▶ _YOUR INSTRUCTIONS_
No pictures, nothing altered: return the data below.

Itemized modification records
<<<<
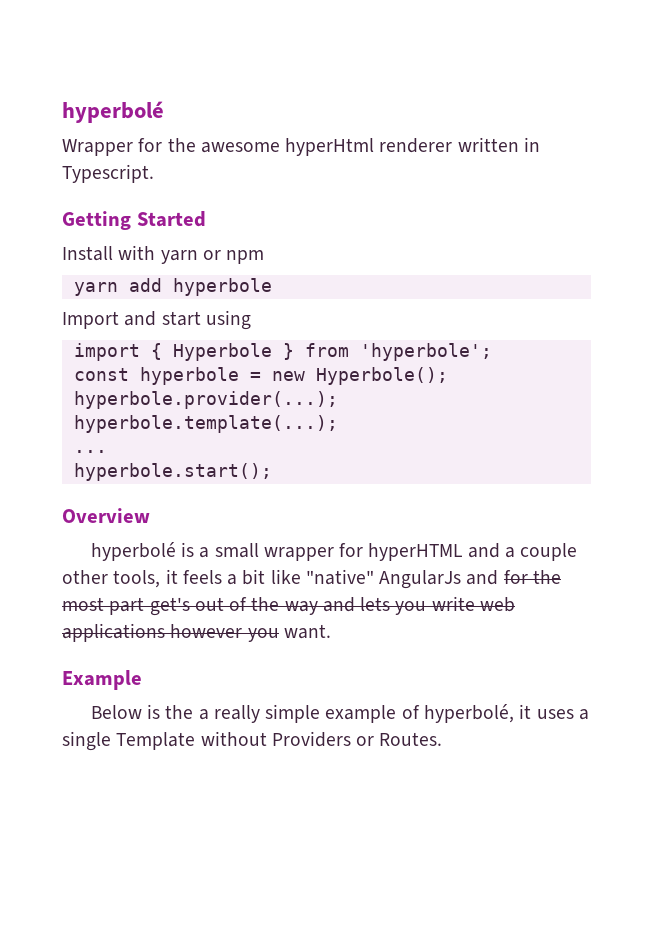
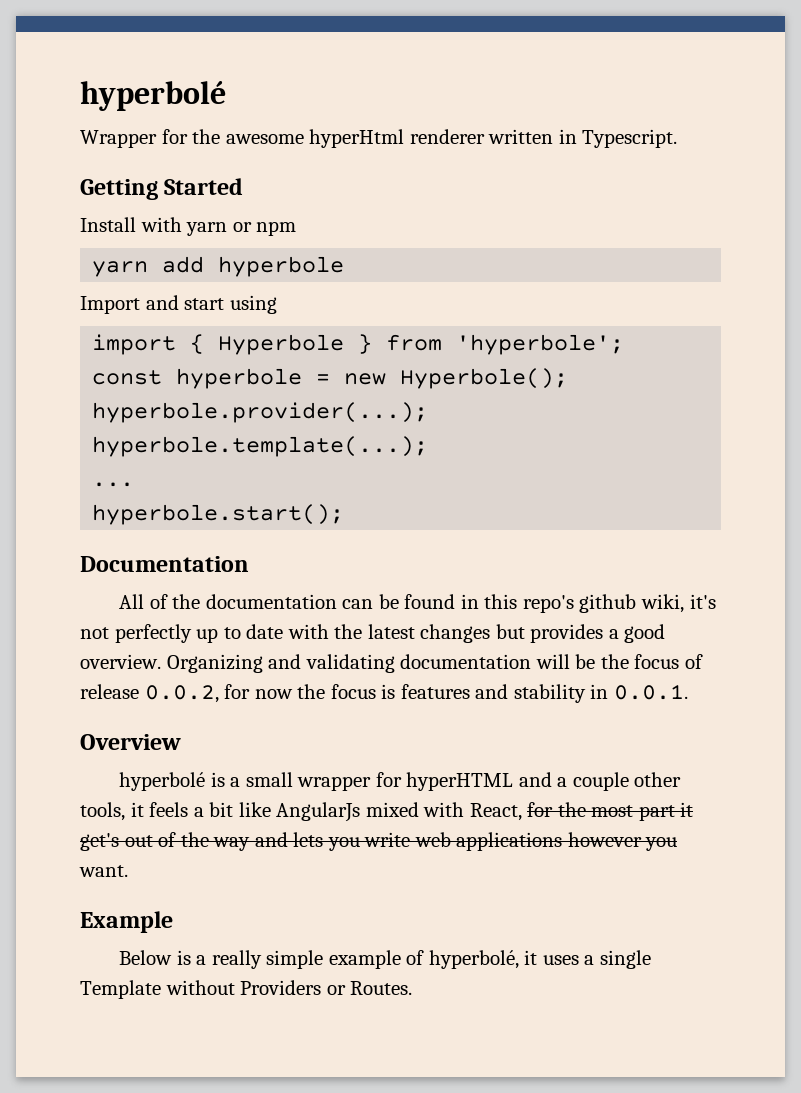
(272, 472) none -> [80,556,249,572] [119,594,716,613] [80,624,666,643] [80,654,703,673] [80,684,688,703] // Documentation // All of the documentation can be found in this repo's github wiki, it's not perfectly up to date with the latest changes but provides a good overview. Organizing and validating documentation will be the focus of release 0.0.2, for now the focus is features and stability in 0.0.1.
[305,569,499,589] "native" AngularJs and -> [276,802,522,822] AngularJs mixed with React,
(145, 606) none -> [680,802,694,817] it
[165,705,194,719] the -> (191, 957) none

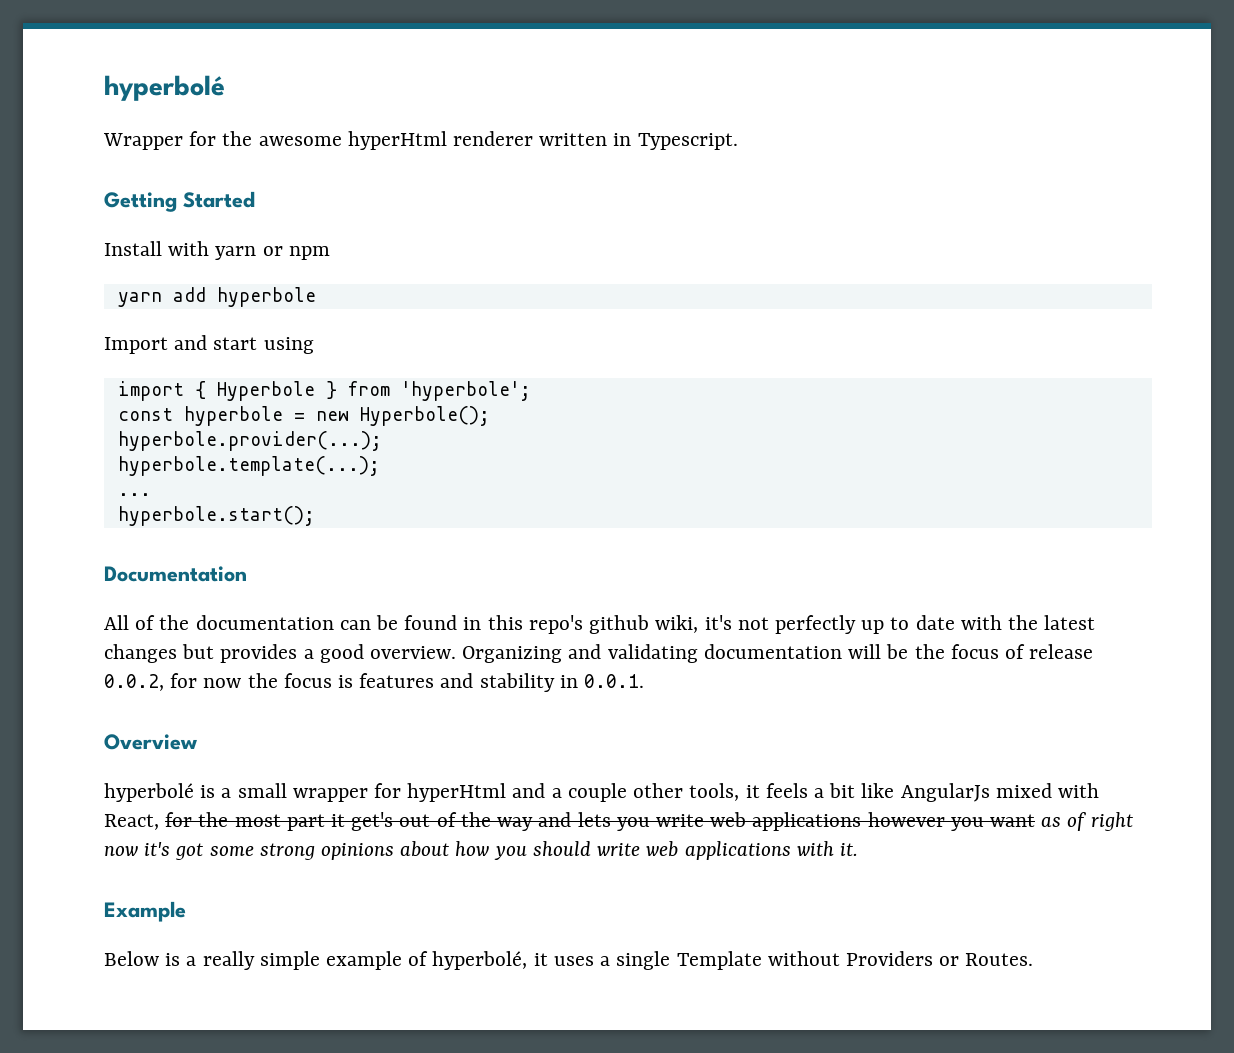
[406,772,514,791] hyperHTML -> [407,783,507,802] hyperHtml
[79,865,128,877] want. -> [989,812,1133,831] [104,841,858,860] want as of right now it's got some strong opinions about how you should write web applications with it.

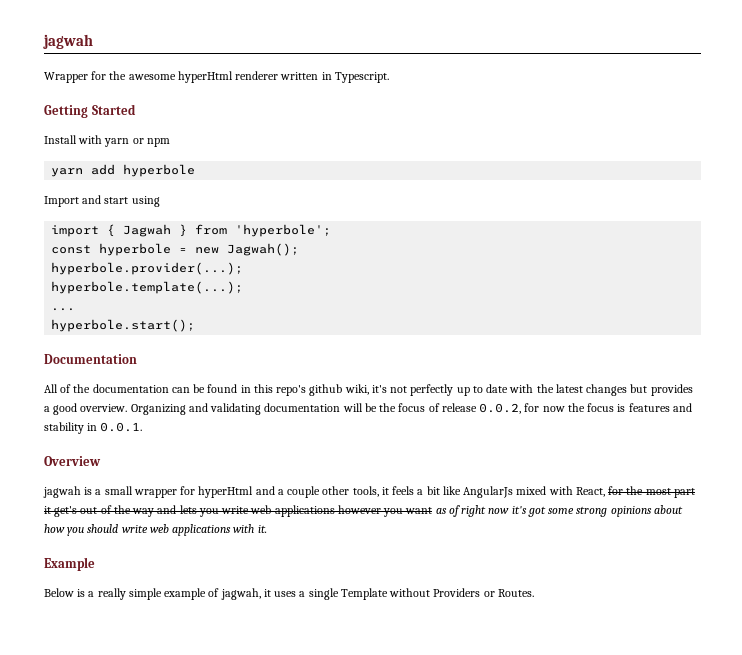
[104,75,225,101] hyperbolé -> [43,34,93,49] jagwah
[216,381,315,401] Hyperbole -> [123,224,172,237] Jagwah
[359,406,490,426] Hyperbole(); -> [227,243,300,256] Jagwah();
[104,783,194,802] hyperbolé -> [43,486,81,498] jagwah
[432,951,528,970] hyperbolé, -> [220,588,261,600] jagwah,

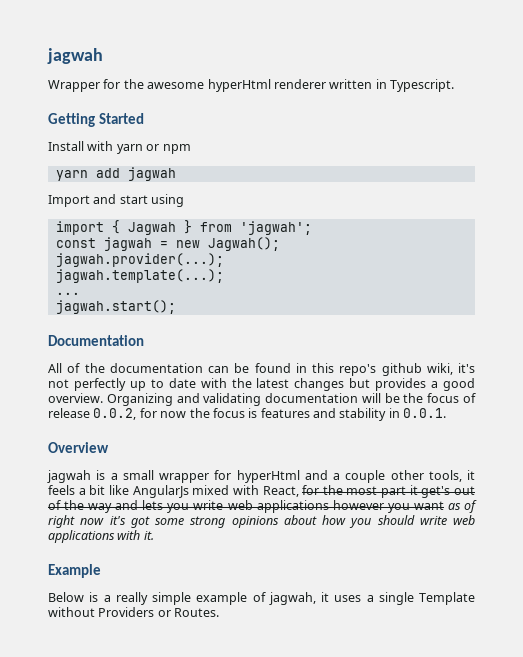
[123,164,196,177] hyperbole -> [127,167,176,181] jagwah
[235,224,332,237] 'hyperbole'; -> [239,221,312,235] 'jagwah';
[99,243,172,256] hyperbole -> [103,237,152,251] jagwah
[51,262,244,275] [51,281,244,294] hyperbole.provider(...); // hyperbole.template(...); -> [55,253,224,267] [55,269,224,283] jagwah.provider(...); // jagwah.template(...);
[51,319,196,332] hyperbole.start(); -> [55,300,176,314] jagwah.start();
>>>>
▶ _SOLUTION TO THE EXERCISE_
(272, 472) none -> [80,556,249,572] [119,594,716,613] [80,624,666,643] [80,654,703,673] [80,684,688,703] // Documentation // All of the documentation can be found in this repo's github wiki, it's not perfectly up to date with the latest changes but provides a good overview. Organizing and validating documentation will be the focus of release 0.0.2, for now the focus is features and stability in 0.0.1.
[305,569,499,589] "native" AngularJs and -> [276,802,522,822] AngularJs mixed with React,
(145, 606) none -> [680,802,694,817] it
[165,705,194,719] the -> (191, 957) none

[406,772,514,791] hyperHTML -> [407,783,507,802] hyperHtml
[79,865,128,877] want. -> [989,812,1133,831] [104,841,858,860] want as of right now it's got some strong opinions about how you should write web applications with it.

[104,75,225,101] hyperbolé -> [43,34,93,49] jagwah
[216,381,315,401] Hyperbole -> [123,224,172,237] Jagwah
[359,406,490,426] Hyperbole(); -> [227,243,300,256] Jagwah();
[104,783,194,802] hyperbolé -> [43,486,81,498] jagwah
[432,951,528,970] hyperbolé, -> [220,588,261,600] jagwah,

[123,164,196,177] hyperbole -> [127,167,176,181] jagwah
[235,224,332,237] 'hyperbole'; -> [239,221,312,235] 'jagwah';
[99,243,172,256] hyperbole -> [103,237,152,251] jagwah
[51,262,244,275] [51,281,244,294] hyperbole.provider(...); // hyperbole.template(...); -> [55,253,224,267] [55,269,224,283] jagwah.provider(...); // jagwah.template(...);
[51,319,196,332] hyperbole.start(); -> [55,300,176,314] jagwah.start();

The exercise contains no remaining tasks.